* _TASK BRIEF_
Would you output, exactly as written, the line with "ordered by: Anthony Shaw -> Shirley Doyle" and all lines after it to the end of the data below, and no others?
=== EXERCISE INPUTS ===
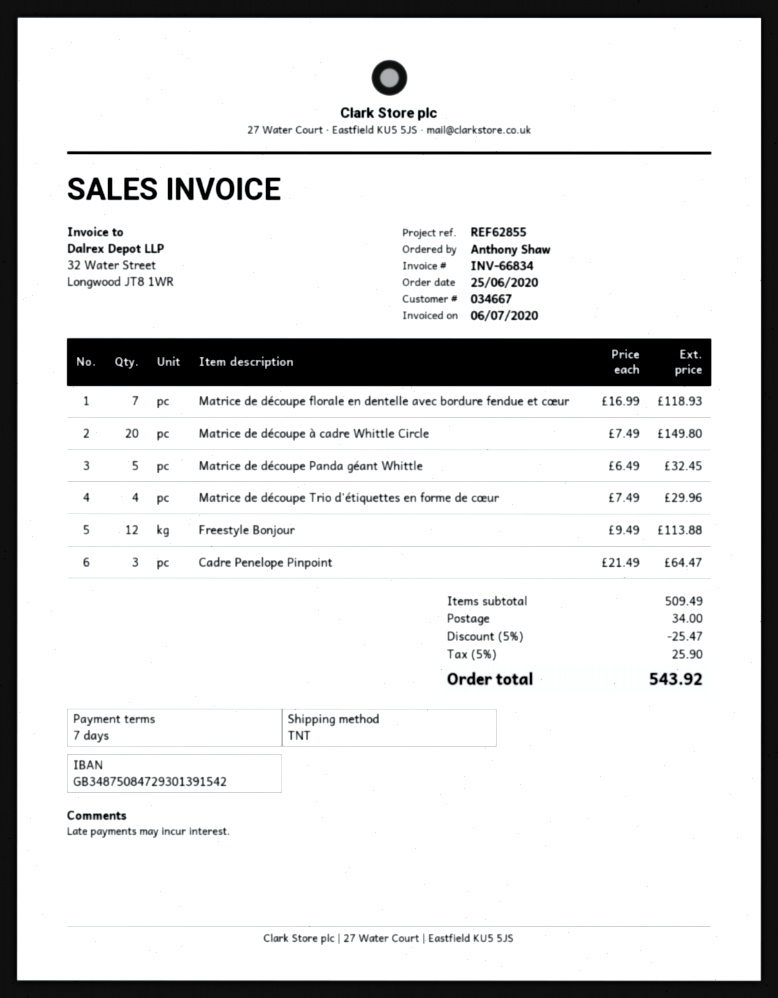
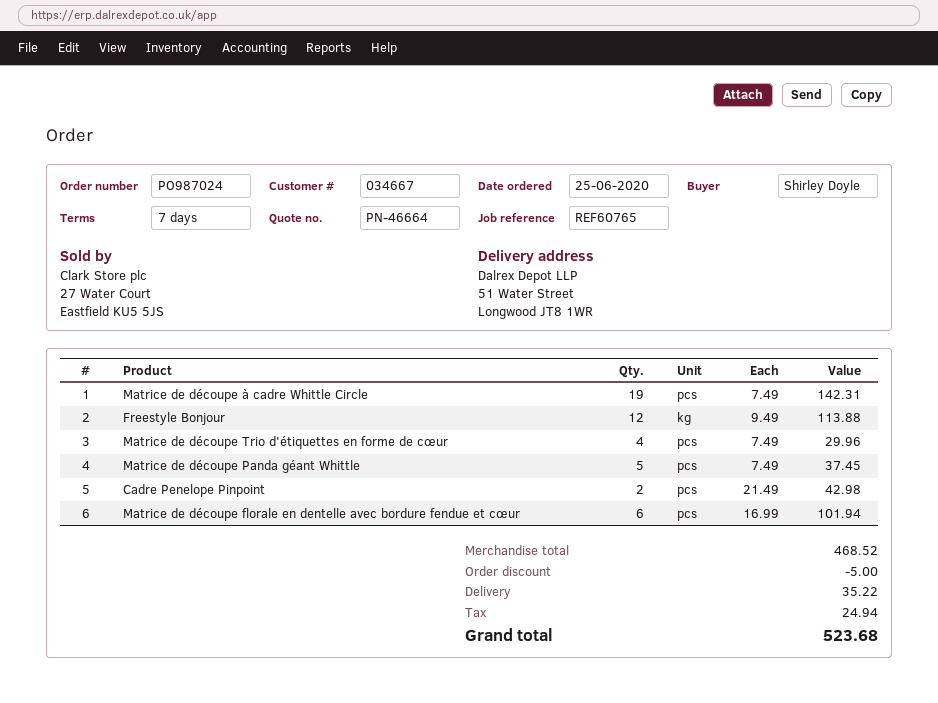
reference: REF62855 -> REF60765
ordered by: Anthony Shaw -> Shirley Doyle
Matrice de découpe florale en dentelle avec bordure fendue et cœur: 7 x 16.99 = 118.93 -> 6 x 16.99 = 101.94
Matrice de découpe à cadre Whittle Circle: 20 x 7.49 = 149.80 -> 19 x 7.49 = 142.31
Matrice de découpe Panda géant Whittle: 5 x 6.49 = 32.45 -> 5 x 7.49 = 37.45
Cadre Penelope Pinpoint: 3 x 21.49 = 64.47 -> 2 x 21.49 = 42.98
subtotal: 509.49 -> 468.52
discount: 25.47 -> 5.00
shipping: 34.00 -> 35.22
tax: 25.90 -> 24.94
total: 543.92 -> 523.68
===
* _ANSWER TO THE PROBLEM_
ordered by: Anthony Shaw -> Shirley Doyle
Matrice de découpe florale en dentelle avec bordure fendue et cœur: 7 x 16.99 = 118.93 -> 6 x 16.99 = 101.94
Matrice de découpe à cadre Whittle Circle: 20 x 7.49 = 149.80 -> 19 x 7.49 = 142.31
Matrice de découpe Panda géant Whittle: 5 x 6.49 = 32.45 -> 5 x 7.49 = 37.45
Cadre Penelope Pinpoint: 3 x 21.49 = 64.47 -> 2 x 21.49 = 42.98
subtotal: 509.49 -> 468.52
discount: 25.47 -> 5.00
shipping: 34.00 -> 35.22
tax: 25.90 -> 24.94
total: 543.92 -> 523.68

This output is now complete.